Screenshot and code edit data:
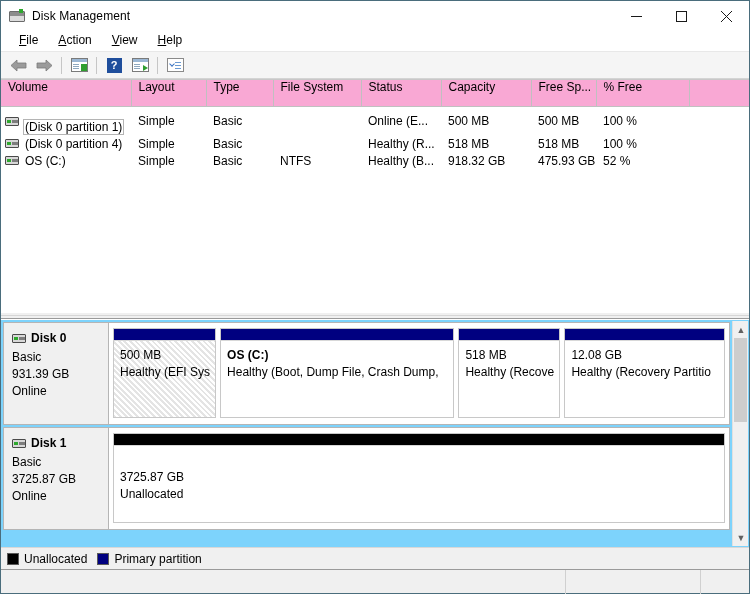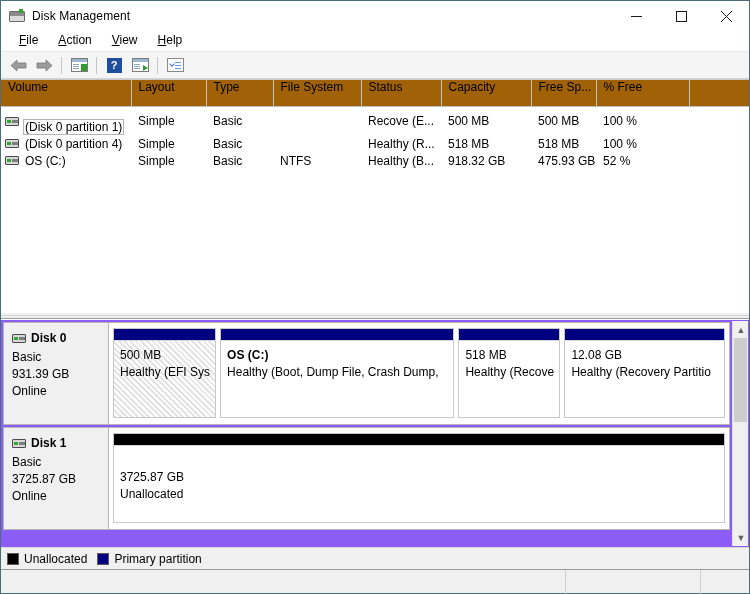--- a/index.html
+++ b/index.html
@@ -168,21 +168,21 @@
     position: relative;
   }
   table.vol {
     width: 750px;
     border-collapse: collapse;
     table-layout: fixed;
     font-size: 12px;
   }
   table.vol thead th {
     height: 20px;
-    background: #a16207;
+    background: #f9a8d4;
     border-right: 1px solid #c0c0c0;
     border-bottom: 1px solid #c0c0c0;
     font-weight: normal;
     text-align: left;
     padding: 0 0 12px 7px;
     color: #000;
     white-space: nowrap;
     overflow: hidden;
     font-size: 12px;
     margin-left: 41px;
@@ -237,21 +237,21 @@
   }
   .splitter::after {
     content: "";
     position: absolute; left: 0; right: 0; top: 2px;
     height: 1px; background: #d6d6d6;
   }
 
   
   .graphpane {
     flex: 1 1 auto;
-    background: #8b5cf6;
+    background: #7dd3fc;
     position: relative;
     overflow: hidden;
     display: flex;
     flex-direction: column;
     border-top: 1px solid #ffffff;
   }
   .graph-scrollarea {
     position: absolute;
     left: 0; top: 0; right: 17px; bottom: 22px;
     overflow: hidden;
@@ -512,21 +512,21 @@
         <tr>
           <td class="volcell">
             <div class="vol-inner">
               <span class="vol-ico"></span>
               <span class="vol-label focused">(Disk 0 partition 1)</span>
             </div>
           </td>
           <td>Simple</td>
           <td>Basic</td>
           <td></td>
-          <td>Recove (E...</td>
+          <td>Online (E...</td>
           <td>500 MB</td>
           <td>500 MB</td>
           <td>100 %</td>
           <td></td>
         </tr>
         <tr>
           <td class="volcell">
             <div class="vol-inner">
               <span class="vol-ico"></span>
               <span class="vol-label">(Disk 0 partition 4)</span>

---

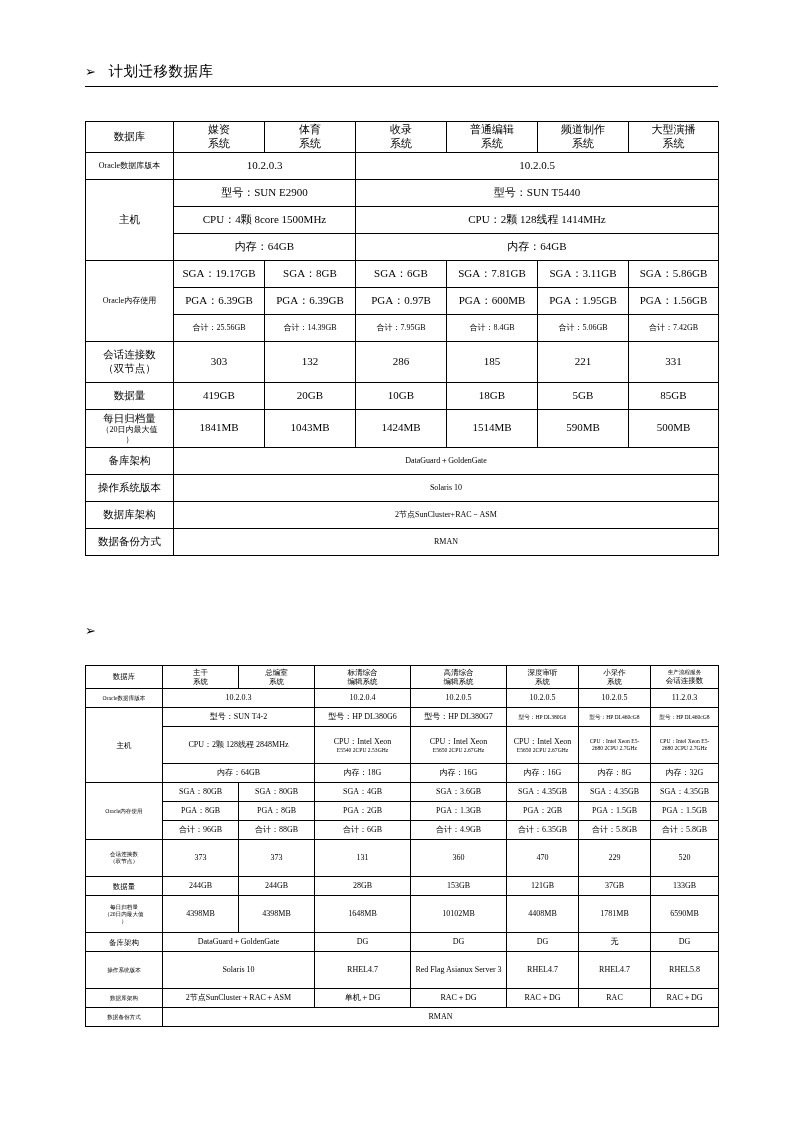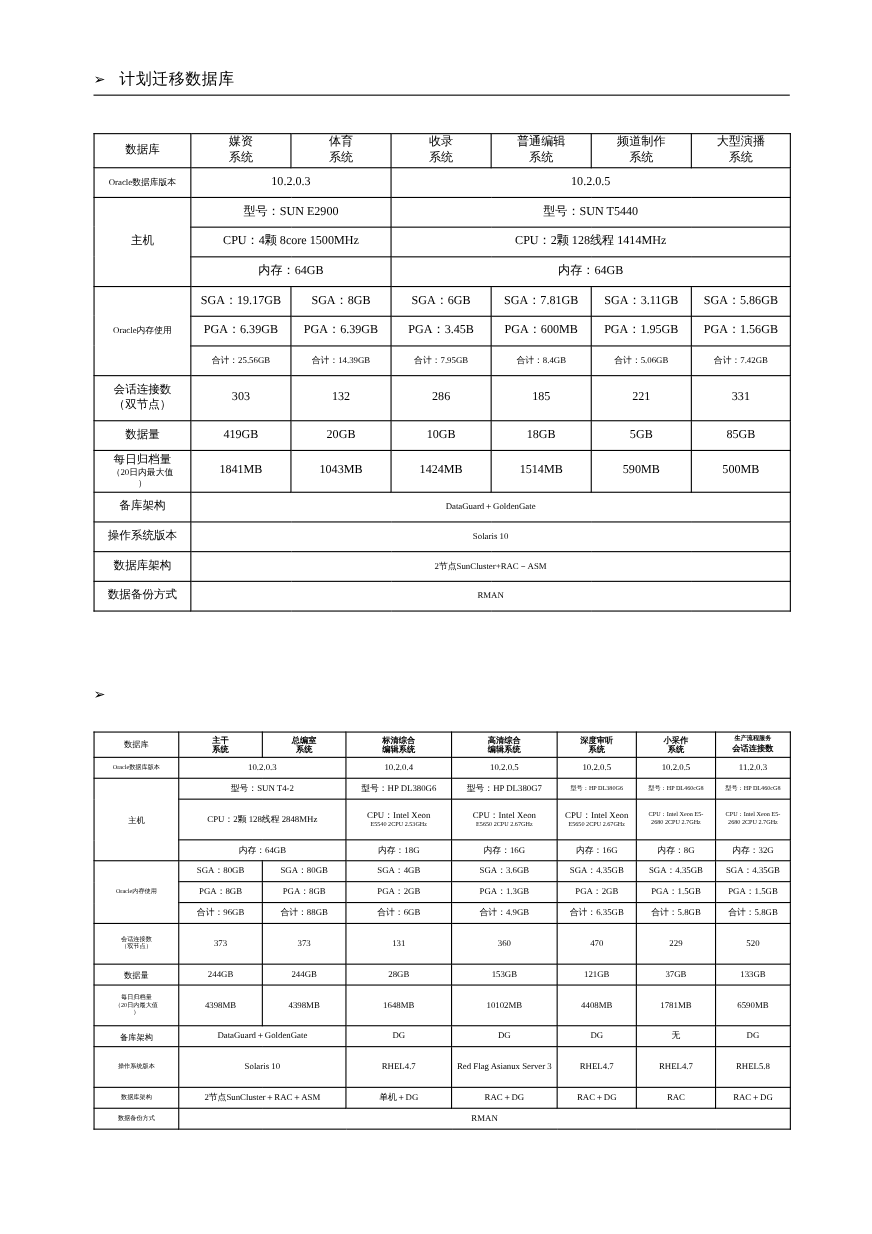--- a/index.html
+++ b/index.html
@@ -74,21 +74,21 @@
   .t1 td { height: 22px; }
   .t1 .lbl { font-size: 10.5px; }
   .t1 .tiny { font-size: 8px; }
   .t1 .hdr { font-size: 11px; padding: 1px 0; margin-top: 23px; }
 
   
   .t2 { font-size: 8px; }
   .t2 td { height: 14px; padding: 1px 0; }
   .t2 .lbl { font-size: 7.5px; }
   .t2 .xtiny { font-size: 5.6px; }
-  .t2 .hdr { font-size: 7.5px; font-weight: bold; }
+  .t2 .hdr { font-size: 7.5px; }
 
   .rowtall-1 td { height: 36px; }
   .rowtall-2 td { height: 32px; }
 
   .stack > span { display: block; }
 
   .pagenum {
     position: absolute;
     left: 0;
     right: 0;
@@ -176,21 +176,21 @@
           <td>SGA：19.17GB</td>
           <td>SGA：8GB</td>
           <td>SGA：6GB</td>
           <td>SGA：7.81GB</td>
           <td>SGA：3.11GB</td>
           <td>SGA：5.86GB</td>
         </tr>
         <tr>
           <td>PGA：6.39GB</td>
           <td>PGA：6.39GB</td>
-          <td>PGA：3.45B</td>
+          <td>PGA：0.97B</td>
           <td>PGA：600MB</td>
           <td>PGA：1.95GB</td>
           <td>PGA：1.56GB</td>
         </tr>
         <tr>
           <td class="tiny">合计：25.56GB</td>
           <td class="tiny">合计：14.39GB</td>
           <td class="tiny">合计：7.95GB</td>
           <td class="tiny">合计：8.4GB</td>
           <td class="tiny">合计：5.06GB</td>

Your assignment: Retype exactly the lines of the data above that fall between the line with "-512,21 +512,21 @@" and the line with "0 partition 4)</span>", inclusive, and add nothing.

Solution for this task:
@@ -512,21 +512,21 @@
         <tr>
           <td class="volcell">
             <div class="vol-inner">
               <span class="vol-ico"></span>
               <span class="vol-label focused">(Disk 0 partition 1)</span>
             </div>
           </td>
           <td>Simple</td>
           <td>Basic</td>
           <td></td>
-          <td>Recove (E...</td>
+          <td>Online (E...</td>
           <td>500 MB</td>
           <td>500 MB</td>
           <td>100 %</td>
           <td></td>
         </tr>
         <tr>
           <td class="volcell">
             <div class="vol-inner">
               <span class="vol-ico"></span>
               <span class="vol-label">(Disk 0 partition 4)</span>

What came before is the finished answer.